# Task directions:
If a line of the records contains the string "avec", copy it out.
>>>>
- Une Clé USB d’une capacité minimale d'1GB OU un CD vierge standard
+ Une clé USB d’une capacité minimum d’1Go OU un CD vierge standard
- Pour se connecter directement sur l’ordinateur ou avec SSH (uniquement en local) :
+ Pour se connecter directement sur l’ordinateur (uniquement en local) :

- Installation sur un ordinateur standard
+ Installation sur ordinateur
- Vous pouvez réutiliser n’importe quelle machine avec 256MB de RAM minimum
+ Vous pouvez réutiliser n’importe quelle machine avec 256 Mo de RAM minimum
<<<<
>>>>
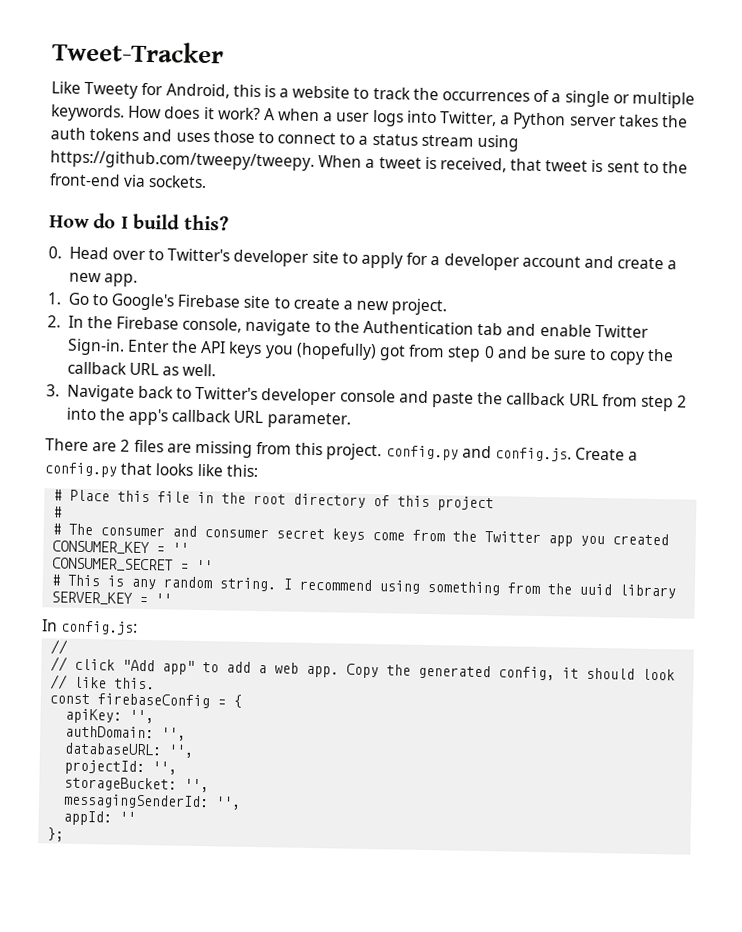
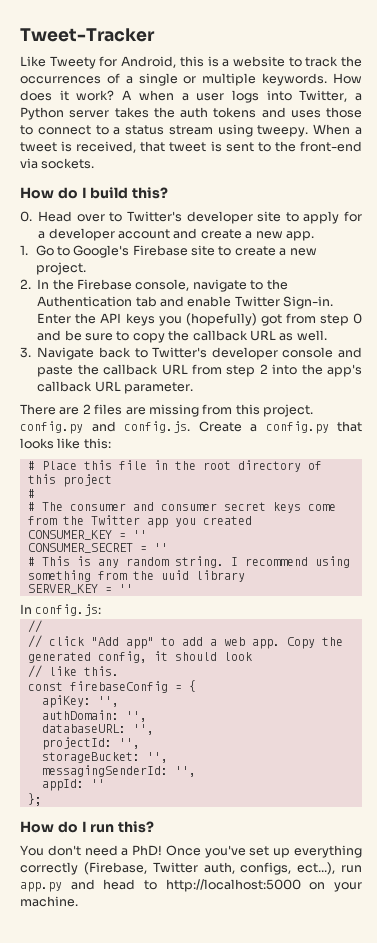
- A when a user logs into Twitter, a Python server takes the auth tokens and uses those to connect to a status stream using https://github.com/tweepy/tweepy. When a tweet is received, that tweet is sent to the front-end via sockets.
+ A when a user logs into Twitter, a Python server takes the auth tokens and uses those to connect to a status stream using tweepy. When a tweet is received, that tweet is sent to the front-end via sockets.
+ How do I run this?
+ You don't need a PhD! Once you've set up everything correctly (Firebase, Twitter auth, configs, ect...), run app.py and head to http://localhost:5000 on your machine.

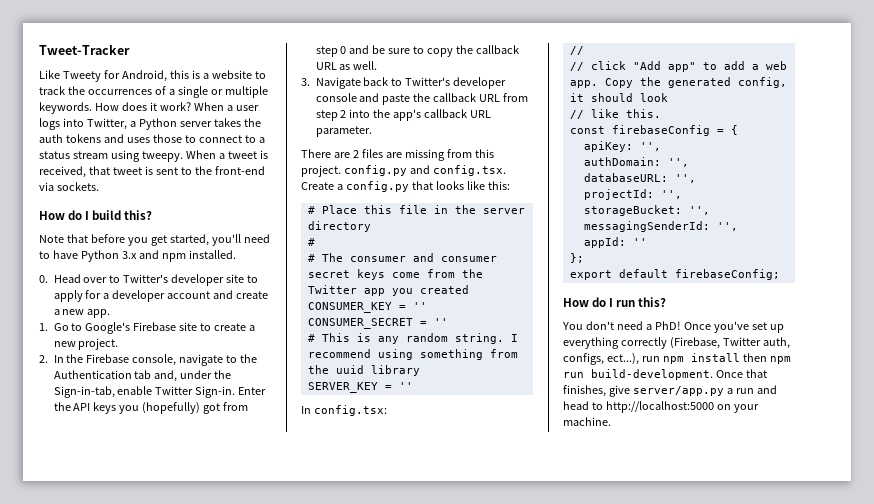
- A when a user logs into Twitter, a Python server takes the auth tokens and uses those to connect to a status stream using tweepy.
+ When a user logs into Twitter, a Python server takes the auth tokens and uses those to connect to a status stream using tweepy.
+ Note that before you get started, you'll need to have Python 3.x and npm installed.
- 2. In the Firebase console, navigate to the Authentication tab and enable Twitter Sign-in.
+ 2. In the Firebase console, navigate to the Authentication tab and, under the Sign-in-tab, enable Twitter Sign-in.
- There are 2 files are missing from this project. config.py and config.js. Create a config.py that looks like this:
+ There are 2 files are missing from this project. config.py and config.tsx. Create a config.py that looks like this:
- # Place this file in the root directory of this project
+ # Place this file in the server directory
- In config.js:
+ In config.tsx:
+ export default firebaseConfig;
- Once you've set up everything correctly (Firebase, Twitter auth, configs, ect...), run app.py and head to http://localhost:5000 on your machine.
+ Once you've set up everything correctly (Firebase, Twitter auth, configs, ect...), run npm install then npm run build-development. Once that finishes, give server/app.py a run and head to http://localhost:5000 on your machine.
<<<<
# Your response:
- Pour se connecter directement sur l’ordinateur ou avec SSH (uniquement en local) :
- Vous pouvez réutiliser n’importe quelle machine avec 256MB de RAM minimum
+ Vous pouvez réutiliser n’importe quelle machine avec 256 Mo de RAM minimum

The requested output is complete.